═════ Data in this exercise

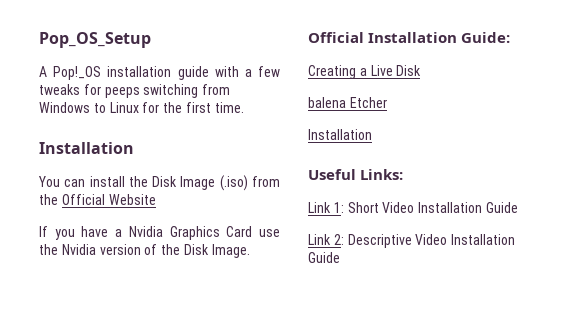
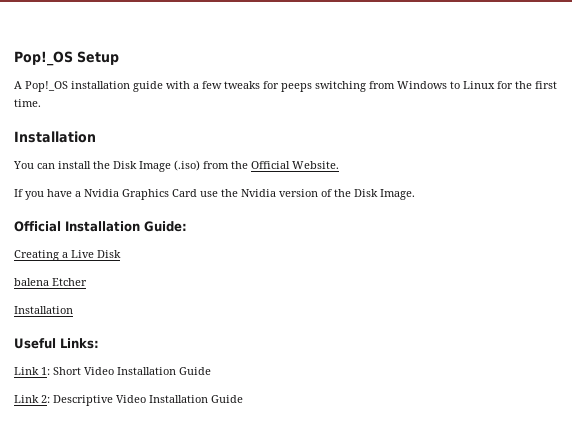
[39,32,151,48] Pop_OS_Setup -> [14,51,119,66] Pop!_OS Setup
[108,194,156,205] Website -> [292,161,339,169] Website.

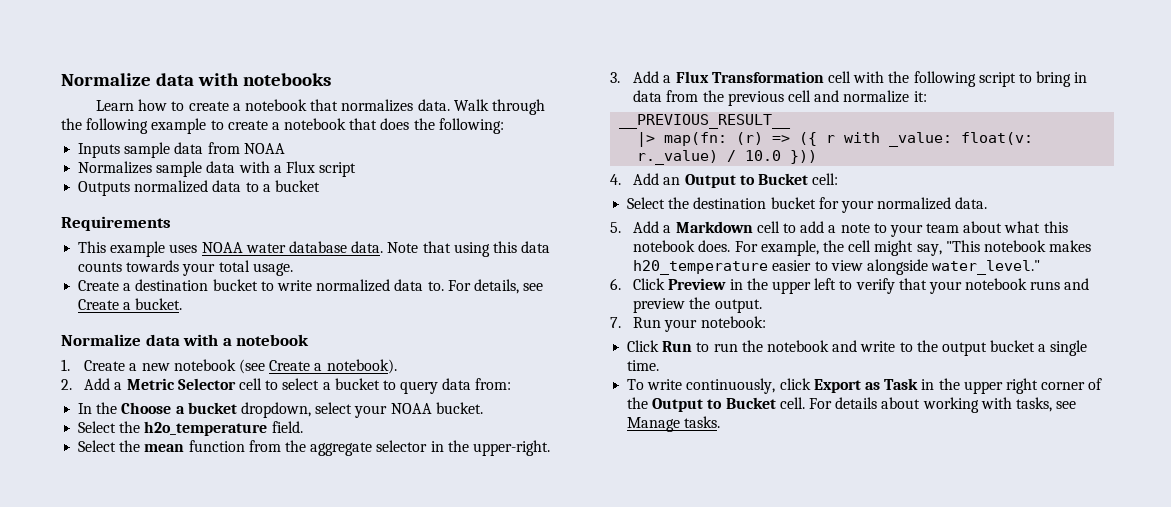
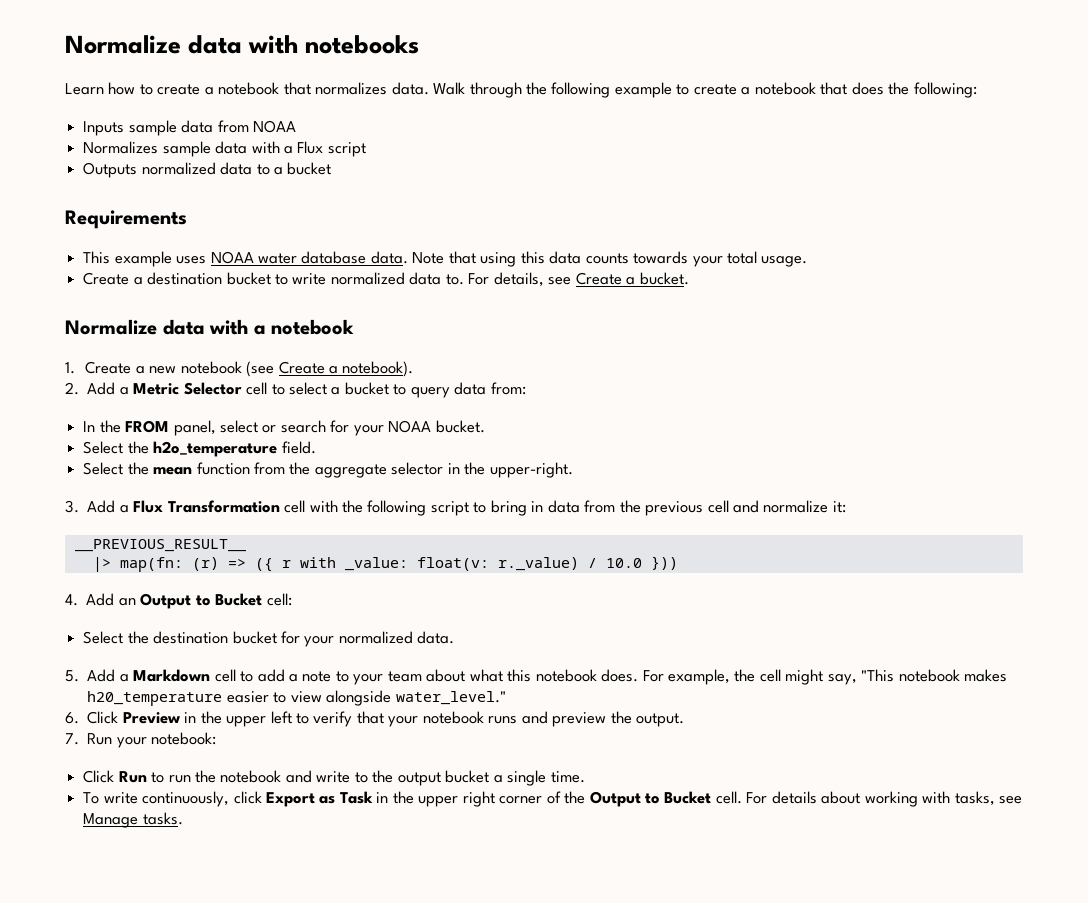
[121,402,353,418] Choose a bucket dropdown, select -> [125,420,350,436] FROM panel, select or search for

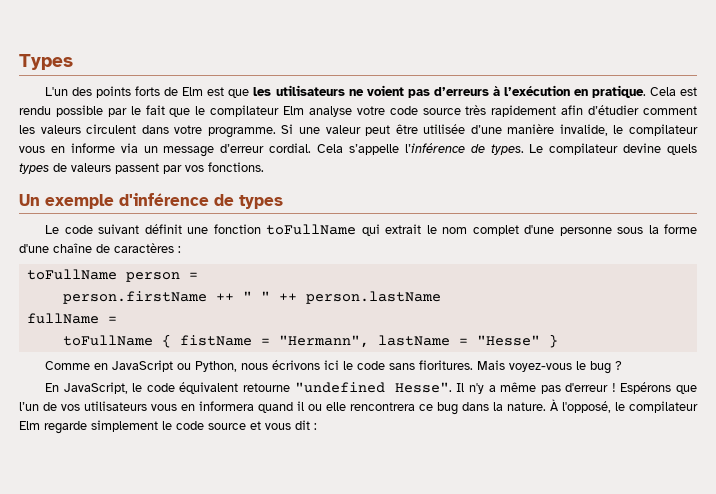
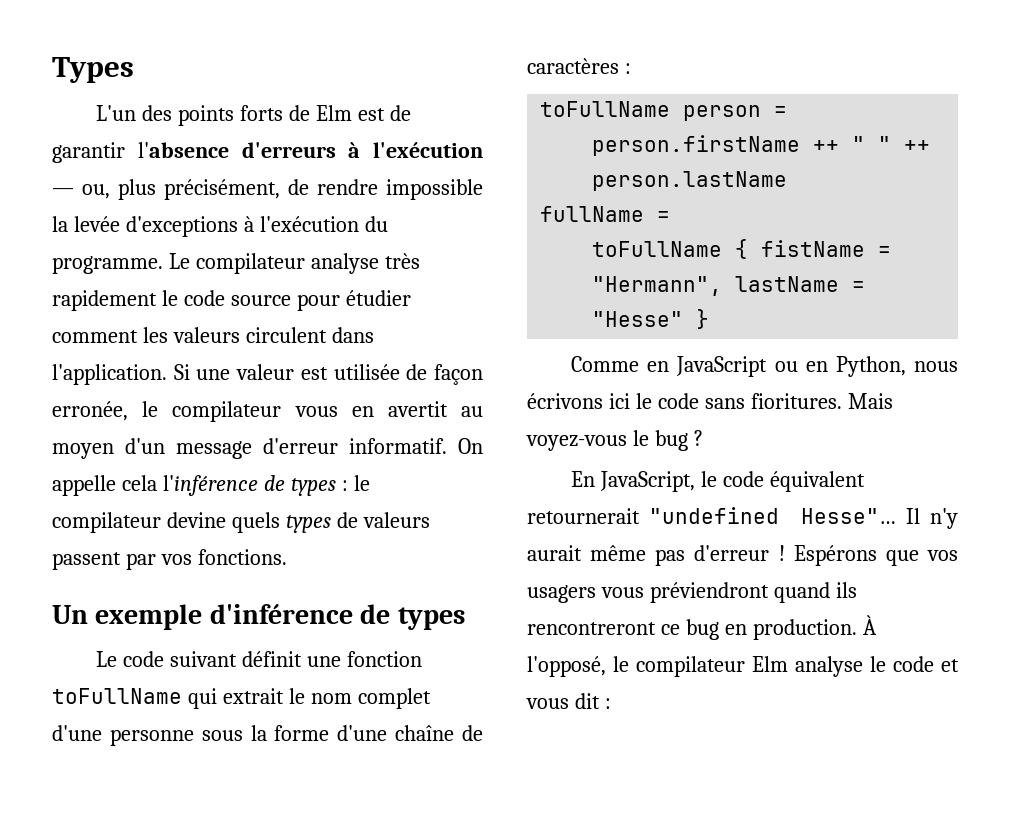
[228,85,697,98] [19,105,640,117] que les utilisateurs ne voient pas d’erreurs à l’exécution en pratique. Cela est rendu possible par le fait que le compilateur Elm analyse votre code source très rapidement afin d’étudier -> [389,105,411,121] [52,142,483,163] [52,179,483,200] [52,216,388,237] [52,253,420,274] [52,290,411,311] de garantir l'absence d'erreurs à l'exécution — ou, plus précisément, de rendre impossible la levée d'exceptions à l'exécution du programme. Le compilateur analyse très rapidement le code source pour étudier
[174,125,276,138] votre programme. -> [52,364,167,385] l'application.
[365,124,698,136] [19,143,544,157] peut être utilisée d’une manière invalide, le compilateur vous en informe via un message d’erreur cordial. Cela s’appelle l’inférence de types. Le -> [300,364,484,385] [52,401,484,422] [52,438,483,459] [52,475,370,496] est utilisée de façon erronée, le compilateur vous en avertit au moyen d'un message d'erreur informatif. On appelle cela l'inférence de types : le
(192, 366) none -> [805,361,828,372] en
[242,382,452,393] retourne "undefined Hesse". -> [527,507,896,524] retournerait "undefined Hesse"…
[488,385,496,392] a -> [527,545,582,561] aurait
[19,401,546,415] l’un de vos utilisateurs vous en informera quand il ou elle rencontrera ce bug dans la nature. -> [927,550,958,561] [527,582,857,603] [527,619,857,640] vos usagers vous préviendront quand ils rencontreront ce bug en production.
[44,420,246,434] regarde simplement le code source -> [795,656,934,677] analyse le code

══════════

* _Task requirements_
What you write should match the entries exactly, except that the pictures are dropped.

* _Output_
[39,32,151,48] Pop_OS_Setup -> [14,51,119,66] Pop!_OS Setup
[108,194,156,205] Website -> [292,161,339,169] Website.

[121,402,353,418] Choose a bucket dropdown, select -> [125,420,350,436] FROM panel, select or search for

[228,85,697,98] [19,105,640,117] que les utilisateurs ne voient pas d’erreurs à l’exécution en pratique. Cela est rendu possible par le fait que le compilateur Elm analyse votre code source très rapidement afin d’étudier -> [389,105,411,121] [52,142,483,163] [52,179,483,200] [52,216,388,237] [52,253,420,274] [52,290,411,311] de garantir l'absence d'erreurs à l'exécution — ou, plus précisément, de rendre impossible la levée d'exceptions à l'exécution du programme. Le compilateur analyse très rapidement le code source pour étudier
[174,125,276,138] votre programme. -> [52,364,167,385] l'application.
[365,124,698,136] [19,143,544,157] peut être utilisée d’une manière invalide, le compilateur vous en informe via un message d’erreur cordial. Cela s’appelle l’inférence de types. Le -> [300,364,484,385] [52,401,484,422] [52,438,483,459] [52,475,370,496] est utilisée de façon erronée, le compilateur vous en avertit au moyen d'un message d'erreur informatif. On appelle cela l'inférence de types : le
(192, 366) none -> [805,361,828,372] en
[242,382,452,393] retourne "undefined Hesse". -> [527,507,896,524] retournerait "undefined Hesse"…
[488,385,496,392] a -> [527,545,582,561] aurait
[19,401,546,415] l’un de vos utilisateurs vous en informera quand il ou elle rencontrera ce bug dans la nature. -> [927,550,958,561] [527,582,857,603] [527,619,857,640] vos usagers vous préviendront quand ils rencontreront ce bug en production.
[44,420,246,434] regarde simplement le code source -> [795,656,934,677] analyse le code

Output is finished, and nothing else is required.